Author Aatish Taseer discussed his latest book The Way Things Were with cultural activist Ranvir Shah

January 19, 2015 08:14 pm | Updated 08:14 pm IST

Aattish Taseer (right) with Ranvir Shah at Lit For Life on Sunday.. Photo: R. Ragu

Aattish Taseer (right) with Ranvir Shah at Lit For Life on Sunday.. Photo: R. Ragu

Aatish Taseer’s earliest memory in India is of saying “Hai, hai!”, and then “Indira Gandhi, hai, hai!” Born to renowned Indian journalist Tavleen Singh, and Pakistani politician Salmaan Taseer, the politics of this side of the world inevitably brewed in his blood right from birth. In conversation with Ranvir Shah, cultural activist and founder of The Prakriti Foundation, at the session ‘The Way Things Were’, Aatish spoke of his childhood, his complex relationship with his father, his lineage, and the making of his many books, the latest titled The Way Things Were , from which he also read excerpts.

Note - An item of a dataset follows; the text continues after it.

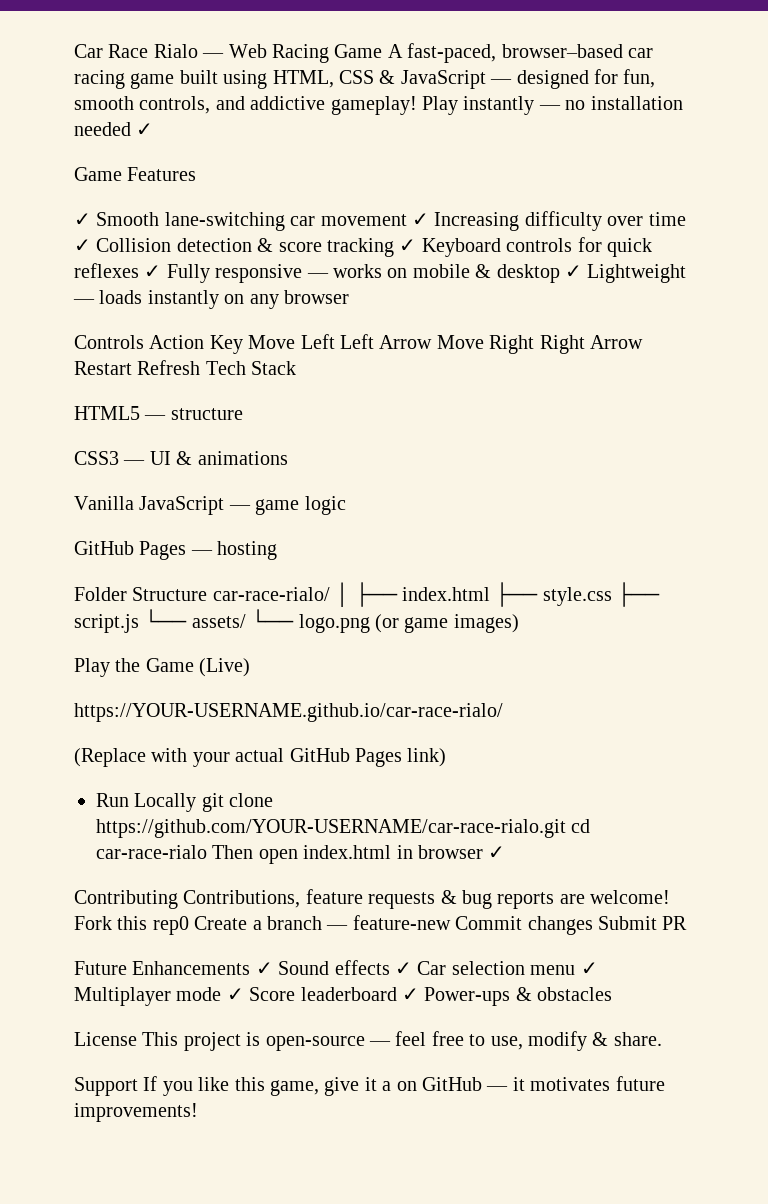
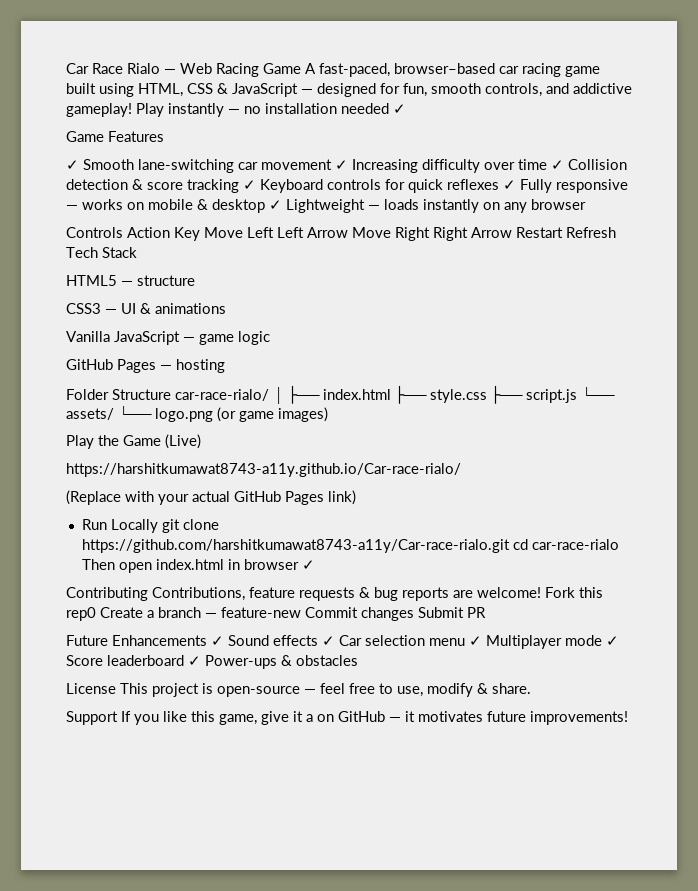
- https://YOUR-USERNAME.github.io/car-race-rialo/
+ https://harshitkumawat8743-a11y.github.io/Car-race-rialo/
- Run Locally git clone https://github.com/YOUR-USERNAME/car-race-rialo.git cd car-race-rialo Then open index.html in browser ✓
+ Run Locally git clone https://github.com/harshitkumawat8743-a11y/Car-race-rialo.git cd car-race-rialo Then open index.html in browser ✓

Aatish was 19 when he wrote his first complete manuscript, a story he’s glad “ended up in the drawer”. By his early 20s, he’d spent a few years struggling with fiction writing, had just quit his job as a reporter at TIME magazine, and reconnected with his estranged father, when the London bombings took place.

Set in the context of radical Islamism, Aatish wrote a story that eventually made it to the cover of Prospect magazine, a copy of which he sent his father. Salmaan Taseer responded in rage. “Here was an unbelieving, irreligious man offended with all the force of faith. I was curious to understand what part of someone’s political and historical identity was governed by Islam, and so began one of my earliest books Stranger to History ,” said Aatish.

Aatish’s most recent book is set between 1975 and 1992, a period he calls “enfolded by night and fog on both sides”, for its framing between the Emergency, the Sikh riots, and the demolition of the Babri Masjid.   The Way Things Were tells the life story of Toby, a Sanskrit scholar enamoured by classical India, who is whisked through the terrors of the present-day nation and emerges disillusioned by reality. For its writing, Aatish became something of a Sanskrit scholar himself, a desire that began from a desperation to “hear a voice from classical India”.

What it gave him eventually was a window into “the magnificent story” of a language that played “liturgical, political and literary” roles for thousands of years.

The Way Things Were is thus as much a tale about India’s transformative years, with veiled references to the political figures of the times, as it is about Sanskrit and its powerful influences. “Sanskrit’s shared histories of sound and meaning with numerous European languages, for me, mitigated that sense of impoverishment of being a writer in English, writing about India,” says Aatish.

As for whether his personal history had worked its way into his writing in any sense, Aatish said that one made peace with living, working and being from different places with different histories. “You live close to the ground.”